Dr Antonios Zampelis
The diagnostic and therapeutic challenge of endoperiodontal lesions.
The patient, a 71-year old woman in good general health, developed a deep buccal pocket at tooth 21 in 2013 (>10mm). The pocket was debrided without result. Soon after a pulp necrosis was diagnosed. The tooth was treated endodontically but the pocket persisted. The patient was eventually referred to a specialist.
Since the pocket had been treated non-surgically both before and after the endodontic treatment and the lesion had been in place for almost three years, a spontaneous healing after endodontic retreatment or apical surgery was highly unlikely. Regenerative treatment would also have a poor prognosis, with an active apical lesion.
It was decided to perform both apical surgery and regenerative surgery with Enamel Matrix Derivative (EMD) at the same time and by the same operator. The patient was informed about the poor prognosis of the tooth as well as the scant literature support for such a combined approach:
Von Arx & Cochran 2001, Milano & Melsen 1997 (Reviews on endodontic treatment and guided tissue regeneration with barrier membranes. The available literature consists of case reports, mostly combining orthograde endodontic treatment with GTR)
There is no literature on the use of EMD for treatment of apical-marginal lesions. The most relevant reference is of Cortellini et al 2011 (Treatment of hopeless teeth with pockets to the apex with EMD. Non vital teeth were endodontically treated prior to surgery).
The procedure: A buccal flap was elevated and all granulation tissue removed with hand instruments. The root was debrided with an ultrasonic handpiece. The apex was severed with a diamond burr and 2-3mm of gutapercha was removed with an endodontic ultrasonic tip. The apex was filled with Super-EBA cement. PrefGel (EDTA) was applied to the root surface for 2 minutes and the rinsed with saline. EMD was subsequently applied to the root surface and the flap was resutured with interrupted monofilament sutures (Prolene 6-0).

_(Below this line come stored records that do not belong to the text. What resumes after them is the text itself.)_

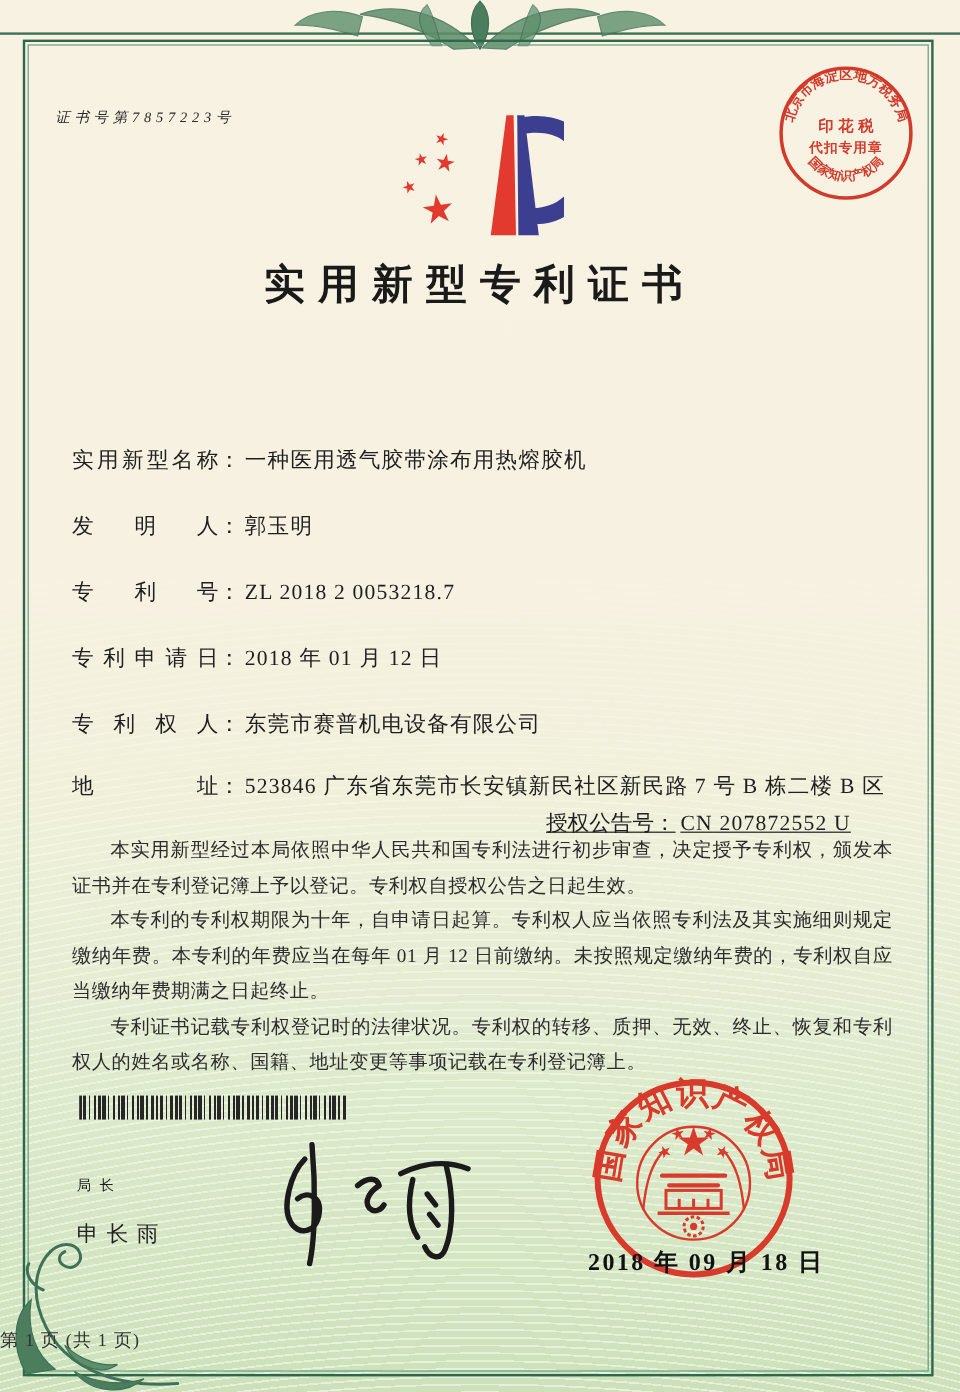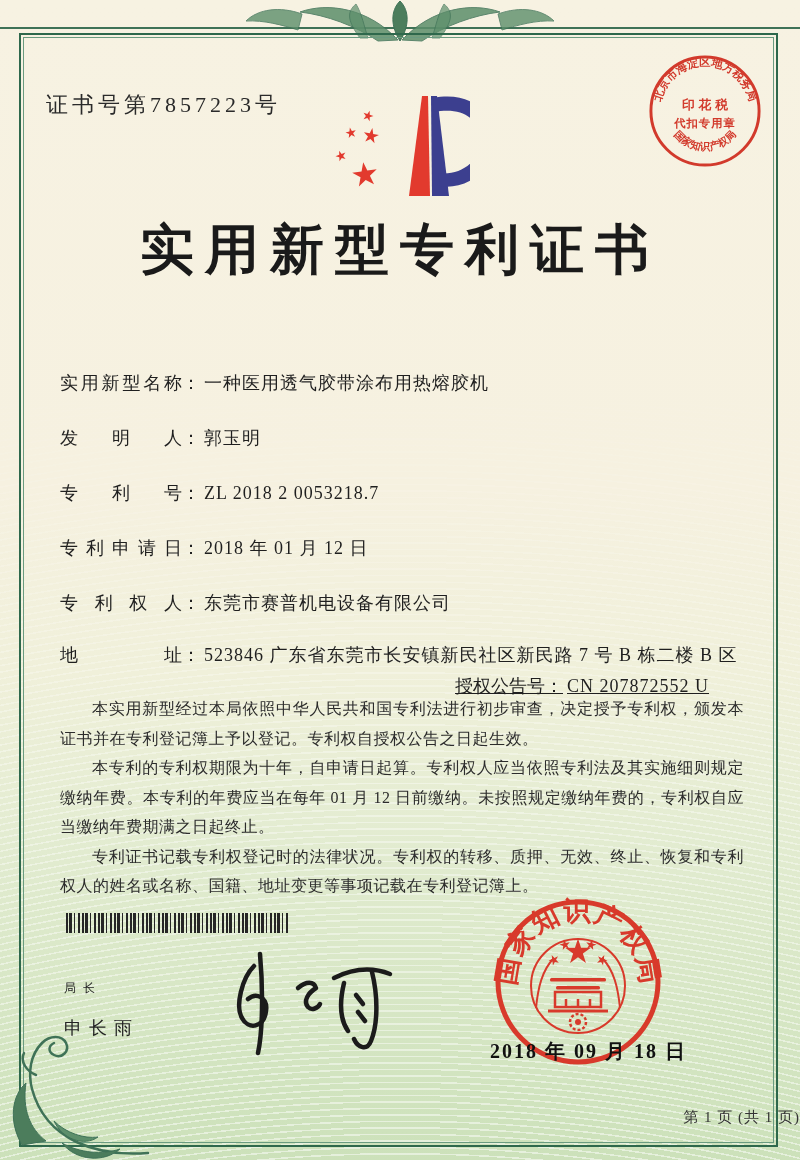--- a/index.html
+++ b/index.html
@@ -20,7 +20,7 @@
   .frame-inner { position:absolute; inset:2px; border:1px solid #6a9b80; }
   .svg-abs { position:absolute; }
 
-  .cert-no { position:absolute; left:46px; top:90px; font-size:22px; letter-spacing:4px; color:#2a2a2a; }
+  .cert-no { position:absolute; left:46px; top:90px; font-size:12px; letter-spacing:4px; color:#2a2a2a;font-style:italic; }
   .title { position:absolute; top:214px; left:0; width:100%; text-align:center;
            font-size:54px; font-weight:700; letter-spacing:11px; color:#1a1a1a; }
 

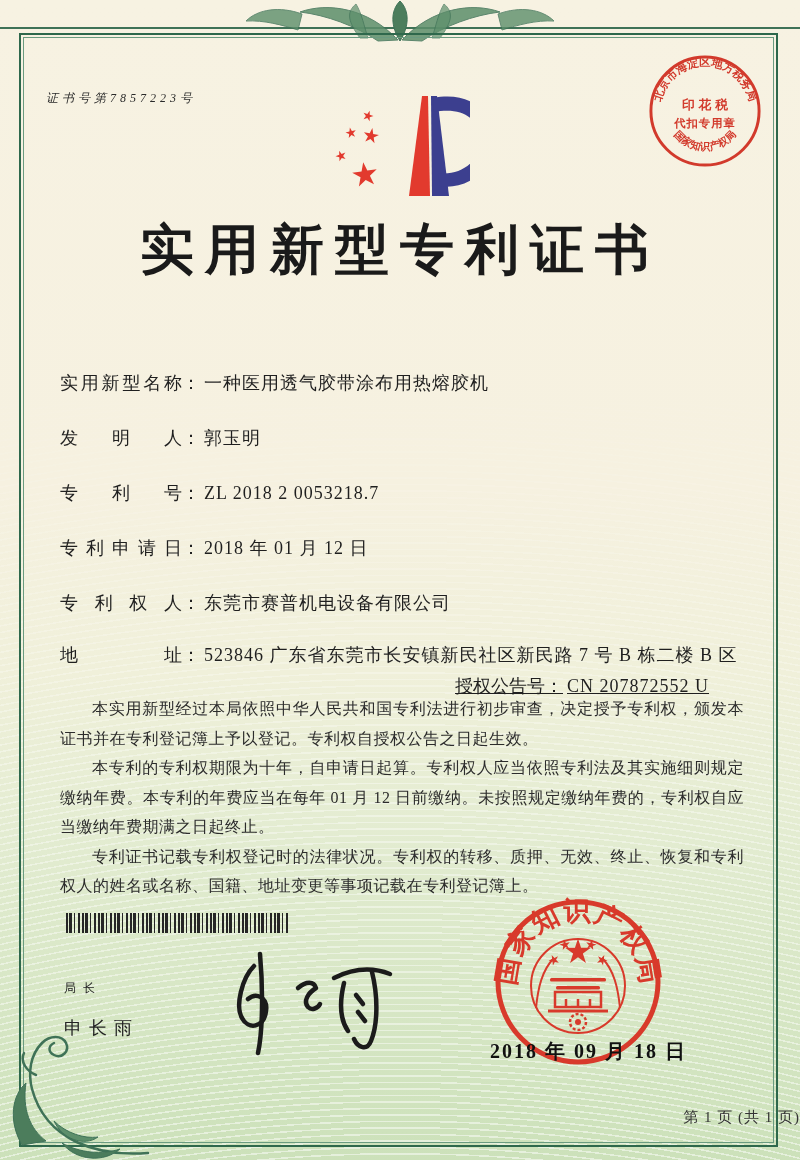--- a/index.html
+++ b/index.html
@@ -22,7 +22,7 @@
 
   .cert-no { position:absolute; left:46px; top:90px; font-size:12px; letter-spacing:4px; color:#2a2a2a;font-style:italic; }
   .title { position:absolute; top:214px; left:0; width:100%; text-align:center;
-           font-size:54px; font-weight:700; letter-spacing:11px; color:#1a1a1a; }
+           font-size:34px; font-weight:700; letter-spacing:11px; color:#1a1a1a; }
 
   .field-row { position:absolute; left:60px; width:690px; font-size:18px; color:#1f1f1f; line-height:26px; }
   .flabel { display:inline-block; width:122px; text-align:justify; text-align-last:justify;margin-top:40px; }

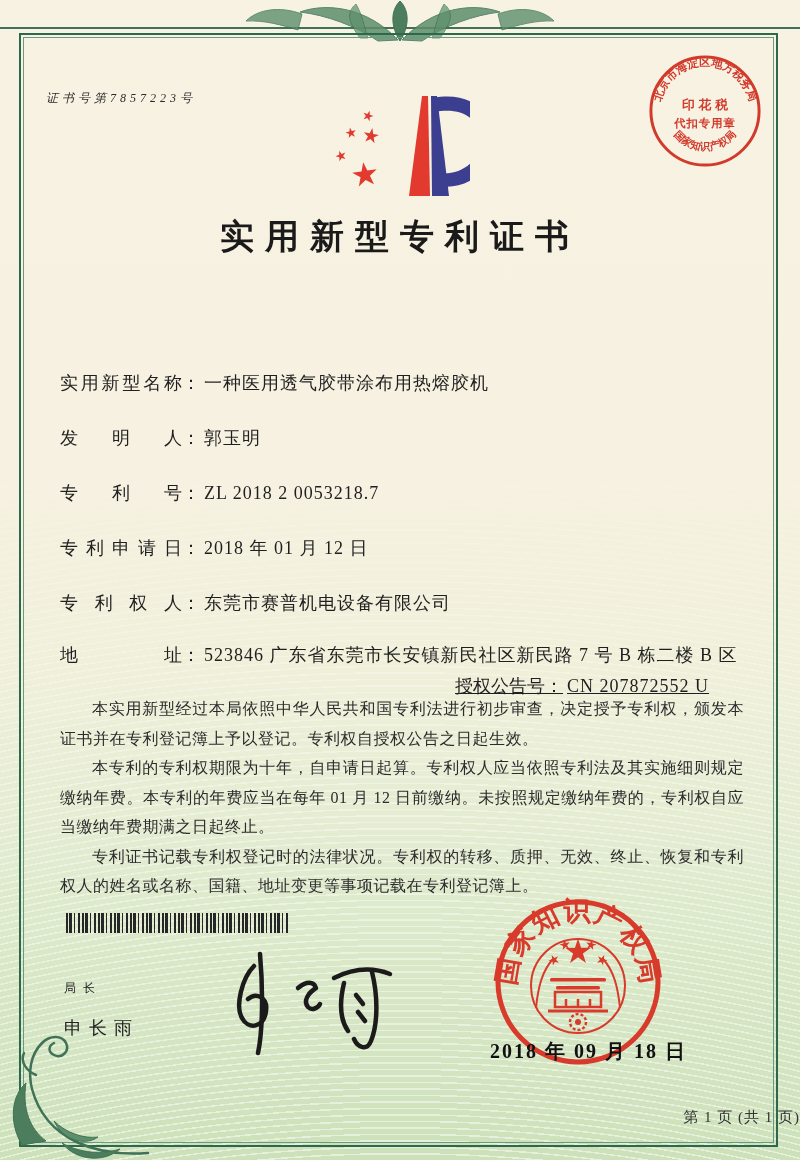--- a/index.html
+++ b/index.html
@@ -45,7 +45,7 @@
 
   .seal-date { position:absolute; left:490px; top:1038px; font-size:20px; font-weight:600;
                letter-spacing:2px; color:#111; z-index:6; }
-  .page-footer { position:absolute; top:1108px; left:0; width:100%; text-align:right;
+  .page-footer { position:absolute; top:1108px; left:0; width:100%; text-align:left;
                  font-size:15px; letter-spacing:1px; color:#333; }
 
   svg text { font-family:"Liberation Serif","DejaVu Serif",serif; }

The postoperative protocol regarding oral hygiene was that of regenerative surgery with EMD (1) no oral hygienie, rinsing with CHX solution for two weeks, 2) tooth brushing with no interdental aids, local application of CHX gel for 4 weeks, 3) normal oral hygiene up to 6 months postop when a reevaluation was done).
At 6 months after surgery, no pockets could be probed around 21. A complete healing can be observed radiographically, both 6 and 12 months after surgery, with no radioluscency and an uninterrupted lamina dura.
(This case is part of a case series including 13 teeth with apical-marginal communication that were treated with an identical protocol and will be presented as a poster at Europerio 2018)
Tooth 21 during endodontic treatment, after the pocket buccaly was found and treated non-surgically.
At the time of referral to the specialist clinic.
At the day of surgery. The sizeable apical lesion is apparent.
Clinical view of 21. No visible signs of inflammation except for a lack of free gingiva buccally
Deep pocket buccally.
Advanced attachment loss which engages the entire circumference of the apical half of the root surface.
After removal of the granulation tissue and scaling with an ultrasonic tip.
After severing the apex with a diamond bur.
The gutapercha in the root canal can be seen.
The apical preparation is filled with Super-EBA cement.
Radiograph of 21 immediately postoperatively.
Three months after surgery, the radioluscency is still there but no visible signs of inflammation are noted intraorally.
Six months after surgery, no pcokets can be probed and the apical defect has resolved.
One year after surgery, tooth 21 has healthy periodontal conditions with no pockets or bleeding on probing. The radiographic defect is completely resolved and a normal lamina dura can be observed in the apical part of the root.